OVERWEGING-1:: F1: A –> B; Zou volledig functionele afhankelijkheid moeten zijn omdat B volledig afhankelijk is van A en als we A verwijderen, is er geen goede subset van (voor volledige verduidelijking, beschouw L.H.S. als X NIET DOOR ENKEL KENMERK) die B zou kunnen bepalen.

Bijvoorbeeld: als ik F1 beschouw: X –> Y waarbij X = {A} en Y = {B}, als we A uit X verwijderen; d.w.z. X – {A} = {}; en een lege verzameling wordt in het algemeen niet (of helemaal niet) beschouwd om functionele afhankelijkheid te definiëren. Er is dus geen goede subset van X die de afhankelijkheid F1 kan bevatten: X –> J; Daarom is het een volledig functionele afhankelijkheid.

F1: Een –> B
Als we A verwijderen, is er geen attribuut dat functionele afhankelijkheid F1 kan bevatten. Daarom is F1 een volledig functionele afhankelijkheid en geen gedeeltelijke afhankelijkheid.

If F1 were, F1: AC --> B;
and F2 were, F2: C --> B; 
then on the removal of A;
C --> B that means B is still dependent on C; 
we can say F1 is partial dependecy.

Dus, @philipxy antwoord is in tegenspraak met DEF-1 en CONSIDERATION-1, dat is waaren glashelder.

Vandaar, F1: A –> B is volledig functionele afhankelijkheid, geen gedeeltelijke afhankelijkheid.

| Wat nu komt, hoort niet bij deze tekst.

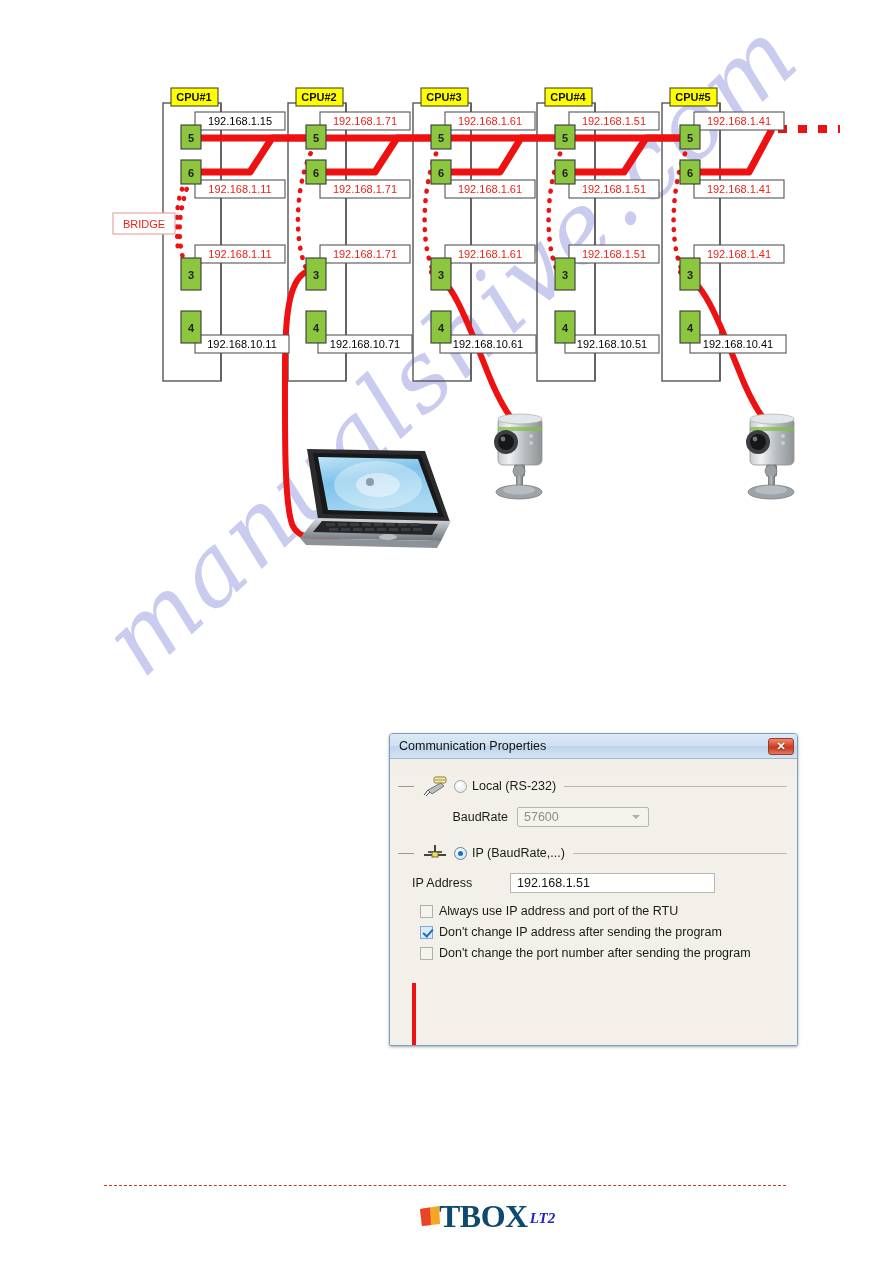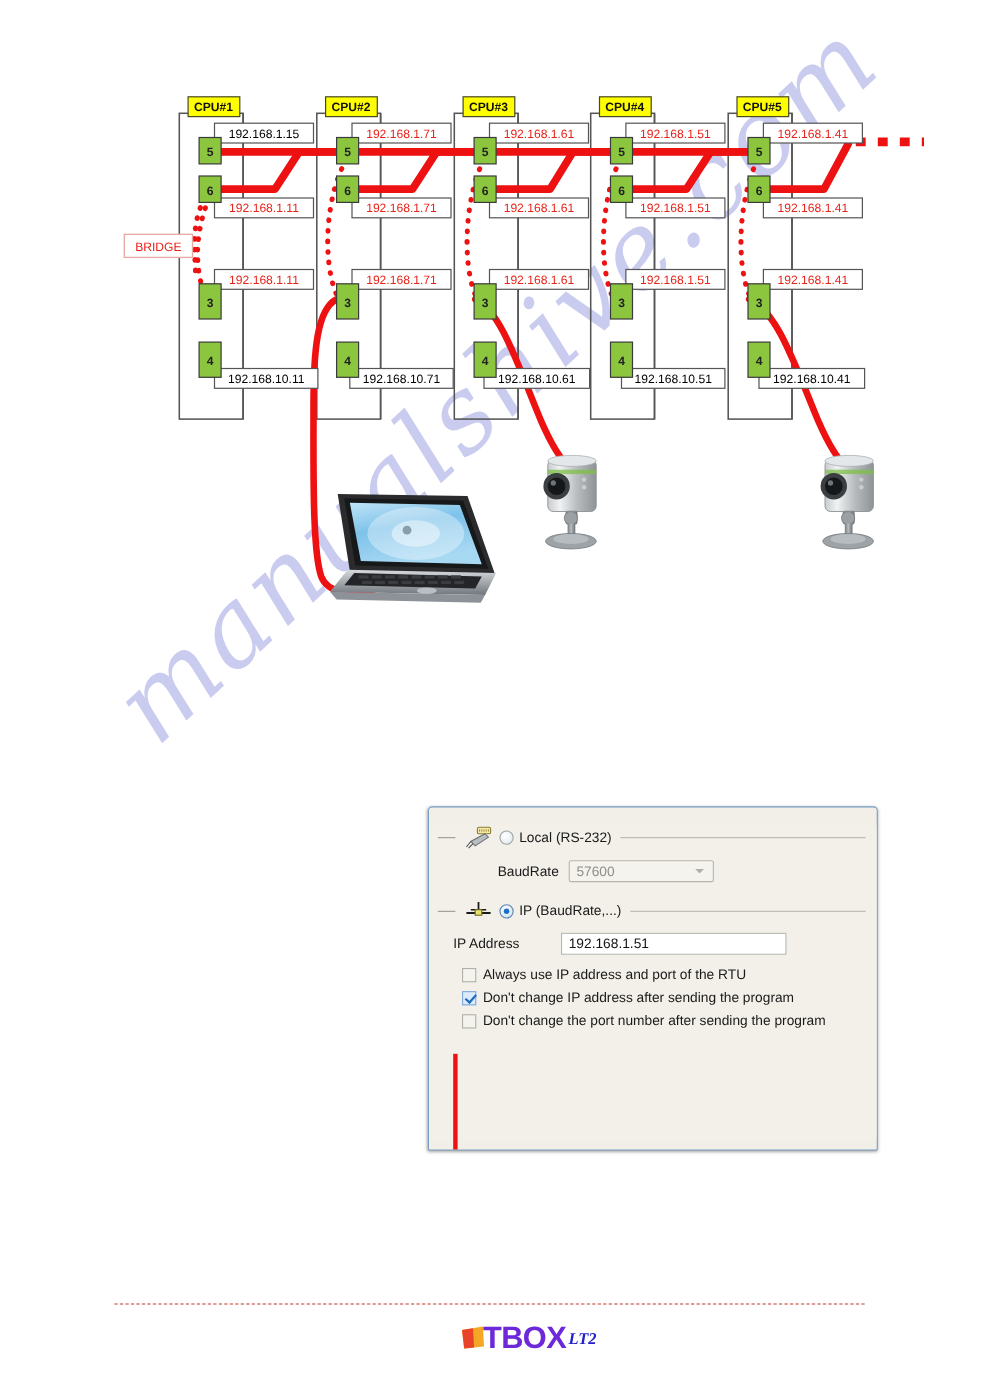--- a/index.html
+++ b/index.html
@@ -539,6 +539,10 @@
 </div>
 
 <div id="dialog">
+  <div class="titlebar">
+    <div class="ttl">Communication Properties</div>
+    <div class="close-btn">✕</div>
+  </div>
 
   <div class="body">
     <div id="red-bar"></div>

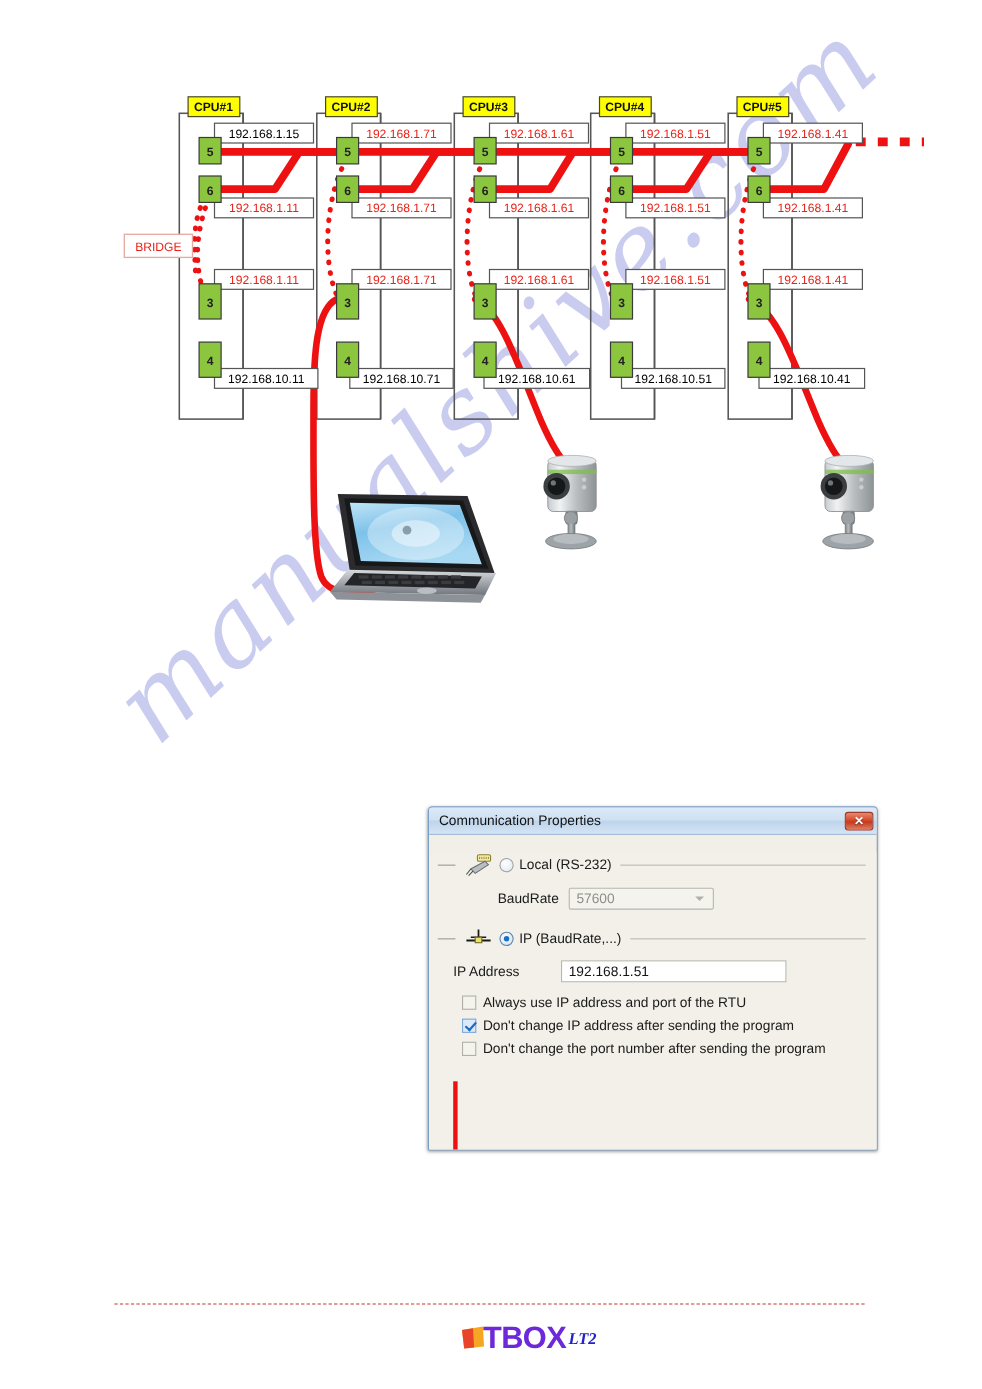--- a/index.html
+++ b/index.html
@@ -257,10 +257,10 @@
   }
   #logo .mark { width: 24px; height: 24px; position: relative; margin-right: -3px; }
   #logo .word {
-    font-family: Liberation Sans, sans-serif;
+    font-family: Liberation Serif, serif;
     font-weight: bold;
-    font-size: 28px;
-    color: #6d28d9;
+    font-size: 32px;
+    color: #0c4a6e;
     letter-spacing: -0.5px;
     line-height: 24px;
   }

Ik heb overwogen dat X de linkerkant van functionele afhankelijkheid laat zien, omdat een enkel attribuut geen juiste subset van attributen kan hebben. Hier beschouw ik X als een set attributen en in het huidige scenario is X {A}

— Voor de bron van DEF-1, zoek op google, u kunt vergelijkbare definities vinden. (Bedenk dat DEF-1 onjuist is of niet werkt in het bovengenoemde voorbeeld).


Antwoord 9

  • overweeg een tabel={cid,sid,location}
  • kandidaatsleutel: cidsid (unieke identificatie van de rij)
  • prime-attributen: cid en sid (attributen die worden gebruikt bij het maken van de kandidaat-sleutel)
  • niet-prime-attribuut: locatie(attribuut anders dan kandidaatsleutel)

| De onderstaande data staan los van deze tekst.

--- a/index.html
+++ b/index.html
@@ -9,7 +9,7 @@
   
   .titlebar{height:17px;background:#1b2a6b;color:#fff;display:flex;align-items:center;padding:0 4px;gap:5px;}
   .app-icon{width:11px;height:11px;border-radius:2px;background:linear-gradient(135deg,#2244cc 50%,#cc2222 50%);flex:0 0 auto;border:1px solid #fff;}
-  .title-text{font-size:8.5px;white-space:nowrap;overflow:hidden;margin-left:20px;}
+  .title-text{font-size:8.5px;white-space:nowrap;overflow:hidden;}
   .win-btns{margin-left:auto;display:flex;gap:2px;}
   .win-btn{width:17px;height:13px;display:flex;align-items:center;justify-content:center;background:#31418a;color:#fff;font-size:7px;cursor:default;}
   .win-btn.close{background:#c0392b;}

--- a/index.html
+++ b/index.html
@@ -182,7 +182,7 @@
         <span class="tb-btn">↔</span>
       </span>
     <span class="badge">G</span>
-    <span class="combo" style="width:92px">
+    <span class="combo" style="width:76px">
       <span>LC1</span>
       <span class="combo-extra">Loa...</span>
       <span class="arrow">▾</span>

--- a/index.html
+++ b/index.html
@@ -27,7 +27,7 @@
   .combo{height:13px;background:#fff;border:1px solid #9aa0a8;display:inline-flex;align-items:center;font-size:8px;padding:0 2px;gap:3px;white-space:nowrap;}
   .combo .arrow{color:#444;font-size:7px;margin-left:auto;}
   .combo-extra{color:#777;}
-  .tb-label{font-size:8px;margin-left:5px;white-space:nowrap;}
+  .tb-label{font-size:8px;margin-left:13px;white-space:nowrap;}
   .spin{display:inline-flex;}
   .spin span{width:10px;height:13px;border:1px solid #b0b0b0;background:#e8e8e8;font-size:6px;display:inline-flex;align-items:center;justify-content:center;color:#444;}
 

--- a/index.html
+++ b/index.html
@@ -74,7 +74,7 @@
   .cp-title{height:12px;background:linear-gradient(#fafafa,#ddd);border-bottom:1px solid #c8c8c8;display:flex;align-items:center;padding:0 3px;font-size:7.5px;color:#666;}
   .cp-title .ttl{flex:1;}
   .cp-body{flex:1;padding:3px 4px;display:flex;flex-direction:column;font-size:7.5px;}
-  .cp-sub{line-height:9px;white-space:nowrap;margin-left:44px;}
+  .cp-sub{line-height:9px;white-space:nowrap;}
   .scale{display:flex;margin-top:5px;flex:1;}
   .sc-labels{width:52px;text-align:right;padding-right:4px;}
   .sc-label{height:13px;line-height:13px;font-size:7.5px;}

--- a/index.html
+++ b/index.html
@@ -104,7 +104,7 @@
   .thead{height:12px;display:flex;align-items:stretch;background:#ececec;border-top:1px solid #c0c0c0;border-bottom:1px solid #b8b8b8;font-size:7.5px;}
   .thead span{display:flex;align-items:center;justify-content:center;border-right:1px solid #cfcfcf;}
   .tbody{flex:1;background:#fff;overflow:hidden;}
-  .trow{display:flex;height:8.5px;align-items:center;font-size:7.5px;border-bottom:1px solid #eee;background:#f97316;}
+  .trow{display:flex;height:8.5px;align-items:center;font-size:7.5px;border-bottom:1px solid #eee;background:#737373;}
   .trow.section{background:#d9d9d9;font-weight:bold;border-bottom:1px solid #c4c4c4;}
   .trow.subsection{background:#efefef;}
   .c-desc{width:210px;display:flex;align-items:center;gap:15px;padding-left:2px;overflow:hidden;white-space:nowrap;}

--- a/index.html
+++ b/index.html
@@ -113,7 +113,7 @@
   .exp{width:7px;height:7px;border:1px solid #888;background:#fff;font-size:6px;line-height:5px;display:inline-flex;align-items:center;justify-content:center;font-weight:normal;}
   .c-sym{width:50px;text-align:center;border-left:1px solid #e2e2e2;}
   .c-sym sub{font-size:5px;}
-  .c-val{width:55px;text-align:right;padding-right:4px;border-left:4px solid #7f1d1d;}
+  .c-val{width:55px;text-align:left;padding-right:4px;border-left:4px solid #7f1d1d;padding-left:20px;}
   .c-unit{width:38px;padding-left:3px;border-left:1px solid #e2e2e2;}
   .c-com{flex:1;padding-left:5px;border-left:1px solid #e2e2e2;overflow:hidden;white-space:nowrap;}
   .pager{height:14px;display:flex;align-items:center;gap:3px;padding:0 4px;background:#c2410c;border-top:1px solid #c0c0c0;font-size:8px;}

als kandidaatsleutel niet-prime-attribuut bepaalt:

i.e cidsid--->location (---->=determining) 
   then, it is fully functional dependent

Als de juiste subset van kandidaat-sleutel het bepalen van niet-topattribuut:

i.e sid--->location (proper subset are sid and cid)
         then it is term as partial dependency

Om gedeeltelijke afhankelijkheid te verwijderen, verdelen we de tabel dienovereenkomstig.